What you will do
Please write out exactly the lines from the one with "2010-11: none -> 0.04" through the end of the data below, both ends included, and omit any pictures.

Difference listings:
=== Section Start ===

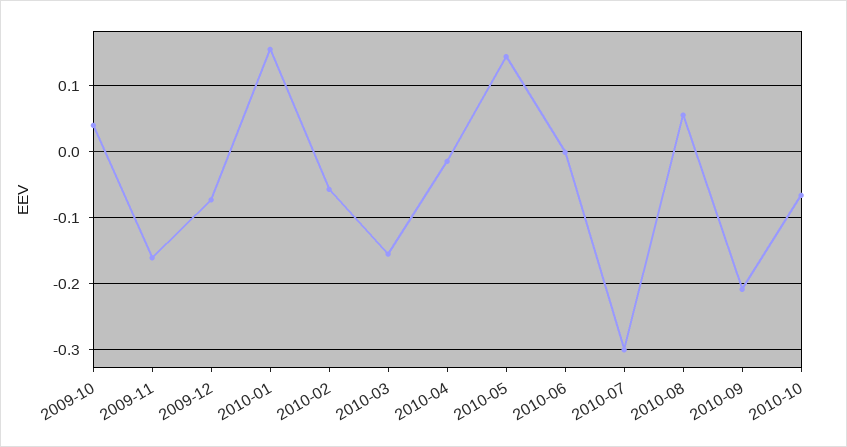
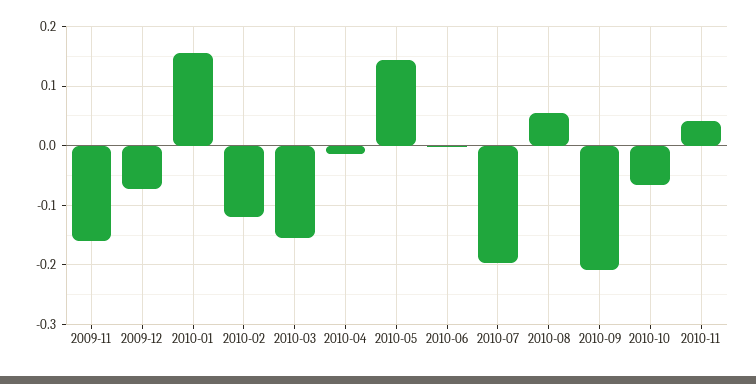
2009-10: 0.04 -> none
2010-02: -0.06 -> -0.12
2010-07: -0.3 -> -0.2
2010-11: none -> 0.04

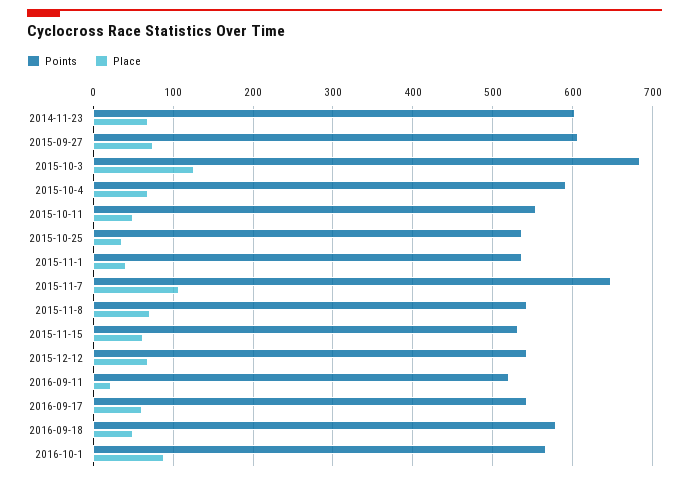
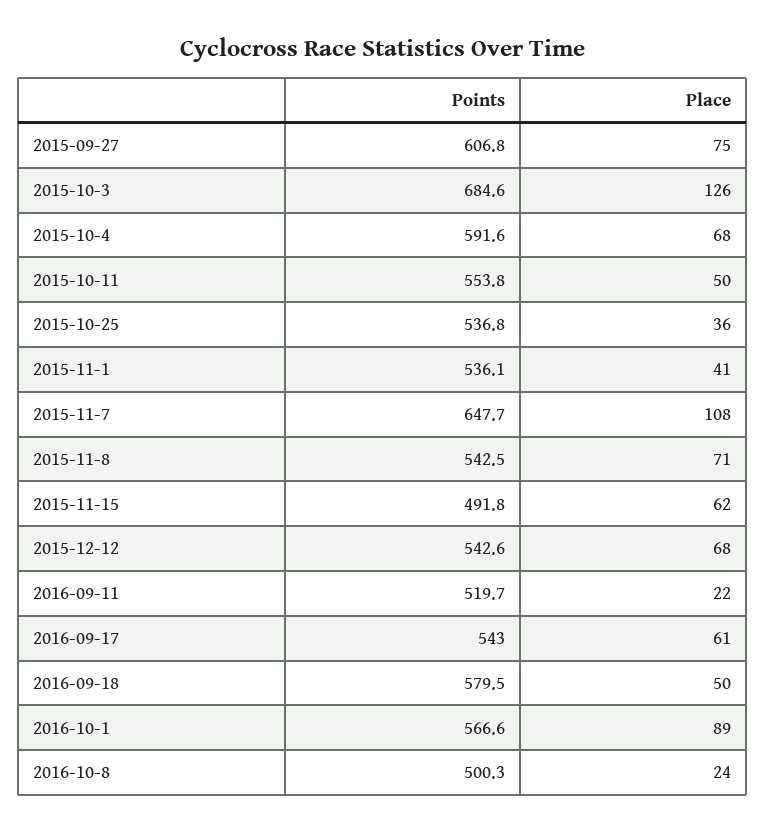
Points, 2014-11-23: 600 -> none
Place, 2014-11-23: 70 -> none
Points, 2015-11-15: 530 -> 491.8
Points, 2016-10-8: none -> 500.3
Place, 2016-10-8: none -> 24

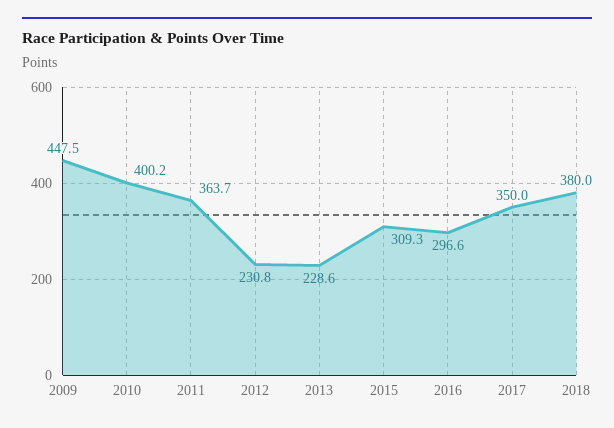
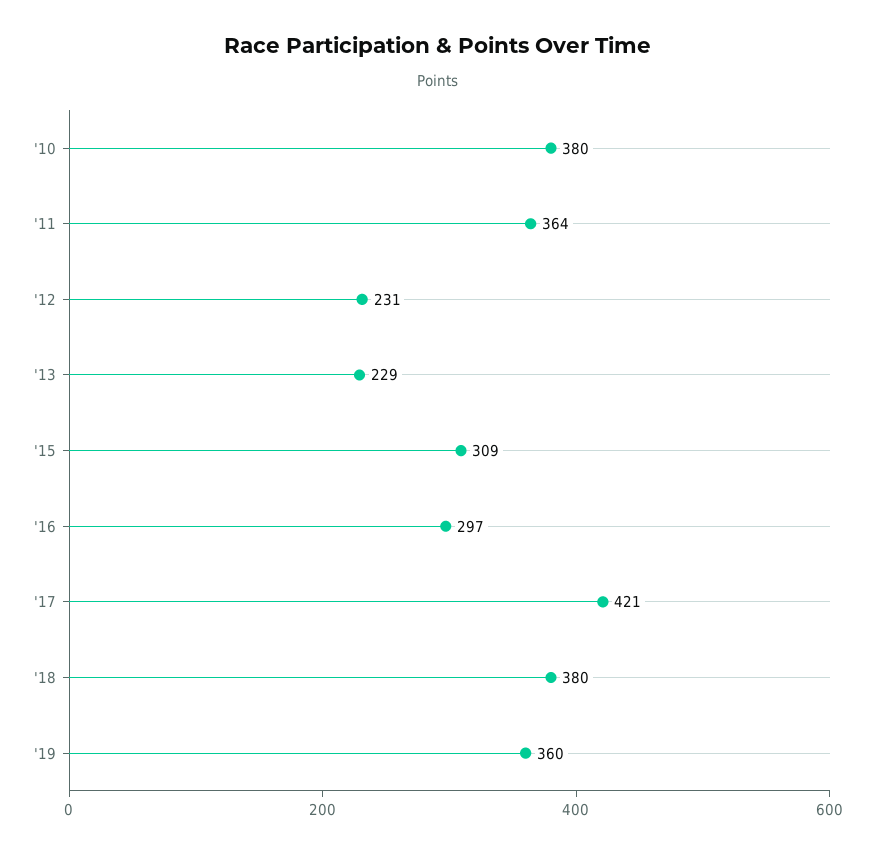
2009: 447.5 -> none
2010: 400.2 -> 380
2017: 350 -> 421
'19: none -> 360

=== Section End ===

Solution to this exercise
2010-11: none -> 0.04

Points, 2014-11-23: 600 -> none
Place, 2014-11-23: 70 -> none
Points, 2015-11-15: 530 -> 491.8
Points, 2016-10-8: none -> 500.3
Place, 2016-10-8: none -> 24

2009: 447.5 -> none
2010: 400.2 -> 380
2017: 350 -> 421
'19: none -> 360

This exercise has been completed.